Author’s note: Wayne comes to YouTube Premium on January 16. Two of the ten episodes were provided for review.
Created by Shawn Simmonds, Wayne arrives on YouTube Premium in good company with recent shows about settling a score with the world when it feels like it’s against you. The titular Wayne (Mark McKenna) is out to right all the wrongs around him as though each were a slight against him personally, and in the process he comes across Del (Ciara Bravo), whose own battling of the system creates a chance meeting and the opportunity to skip town in search of a long-stolen car Wayne’s father once owned.
The immediate tone of Shameless is felt in showing a world normally underutilized in television with characters normally on the fringes fighting hardship after hardship, and since it is directed by Iain B. MacDonald, a veteran of Shameless, it reaches into those fringes and provides its characters the platform to announce their existence. In Wayne and Del, there are two kids scraping by with schemes and petty thefts to have something to call their own.
It’s not until the second episode where the main story takes off, the search for Wayne’s father’s car, but the first episode is enough to give us an exact pinpoint of who Wayne and Del are, enough for them to really win us over. The second episode is about establishing this relationship and where they stand emotionally in this bizarre road trip, the awkwardness of not really knowing each other and how aimless the plan appears to be. It’s where the character work in the pilot comes to reflect back on itself, where their bad habits and fight or flight mentalities get the better of them.

McKenna is a broken soul as Wayne, a teenager of blunt force who takes a beating with pride and almost with an air of deserving it, the way he allows it to happen.
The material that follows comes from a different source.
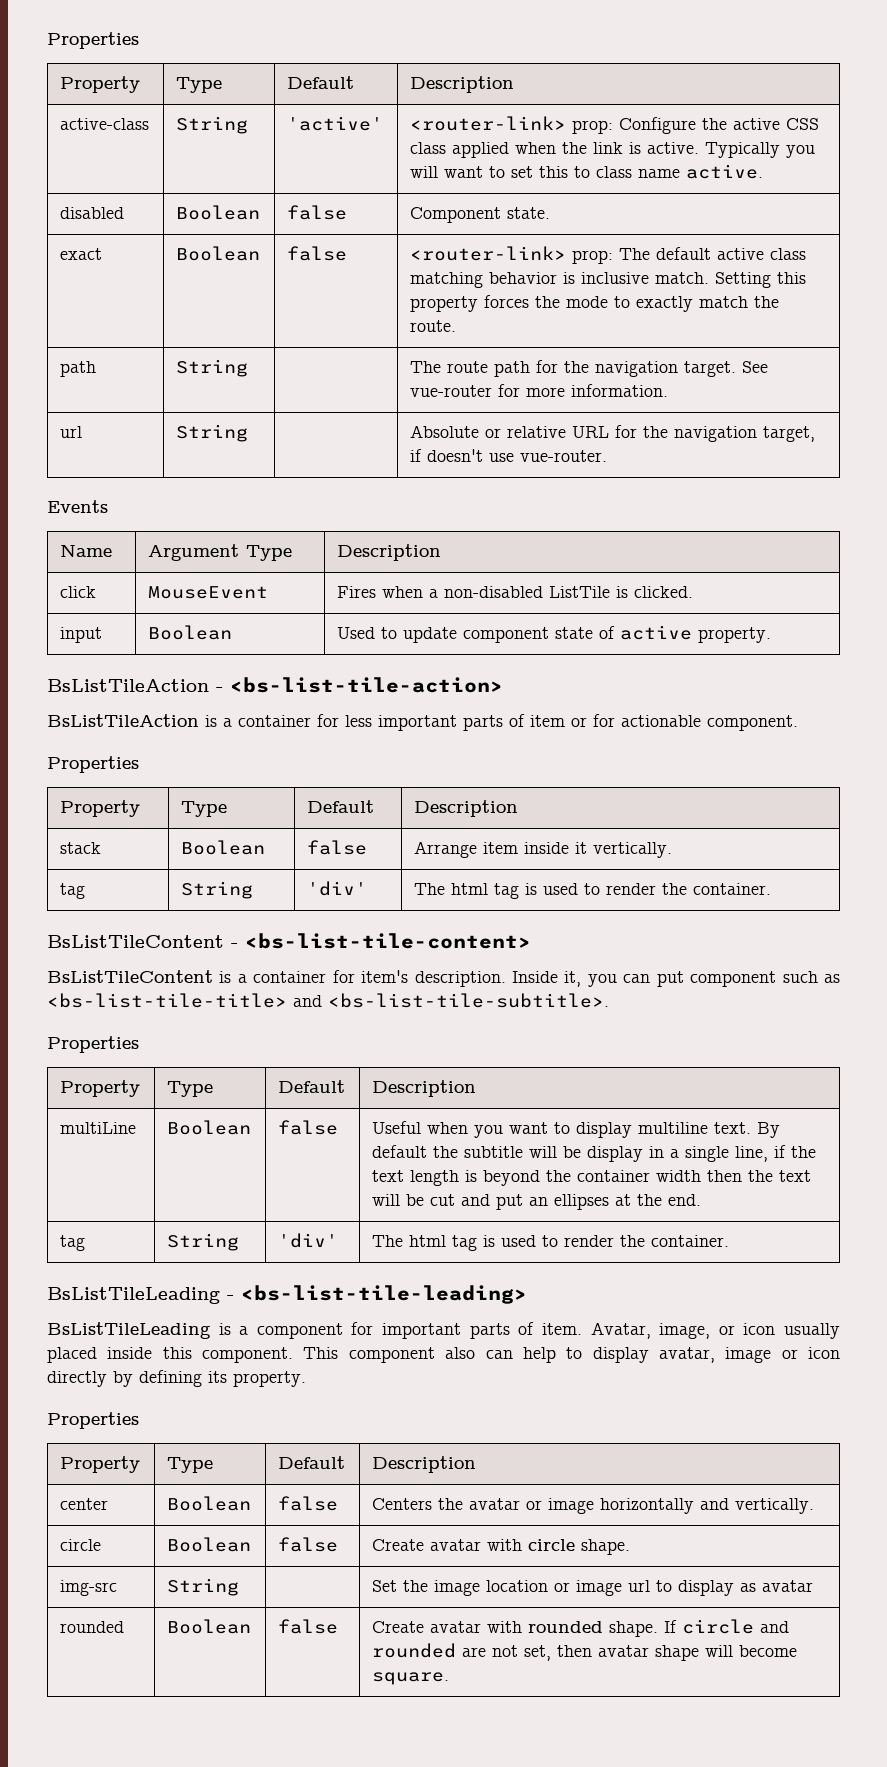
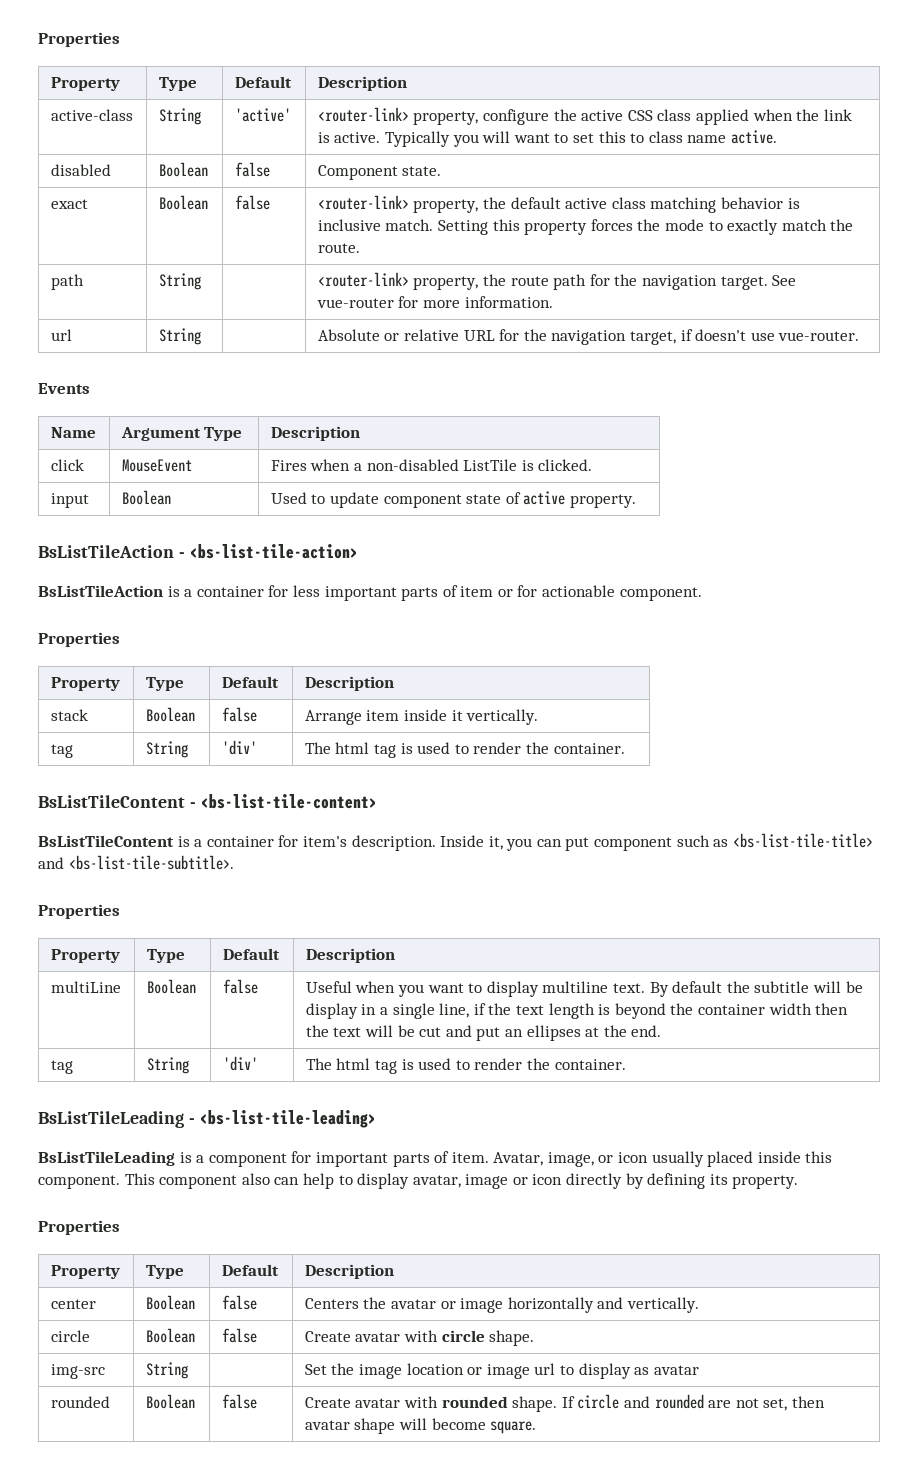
[572,117,697,134] prop: Configure -> [413,109,550,125] property, configure
[572,248,651,264] prop: The -> [413,197,507,213] property, the
[410,361,442,373] The -> [317,272,507,290] <router-link> property, the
McKenna plays Wayne with equal parts vigilante and kindness, a method to the madness where the right thing is in the balance. He’s playing the character with a monotone brokenness, and so it’s in the subtlety where his performance really delivers. Bravo as Del is a light in these two episodes, matter-of-fact in her delivery and self-assured. Her toughness and very, very small moments of vulnerability give a lot for Bravo to work with, and her awkward chemistry with McKenna is fun to watch.
But there are some issues. Some moments (like one involving a nose and another involving sudden chain reactions of violence) are shock value dinging the overall piece, a little too much for their own good and feeling a tad out of place. The side characters, on the edges of the two leads, are cartoonish and are left searching for clues we already know, leading to a feeling of time wasting even if it’s needed for those characters to move forward.
If you’re looking for something which feels like a cross between Shameless and It’s The End of the F***ing World, Wayne will be familiar but still quite enjoyable. It has an almost nihilistic approach to its subject and characters, battering them on their road to potential salvation. But its two leads are incredibly fun to watch, and Wayne proves a worthwhile but flawed time in its opening two episodes.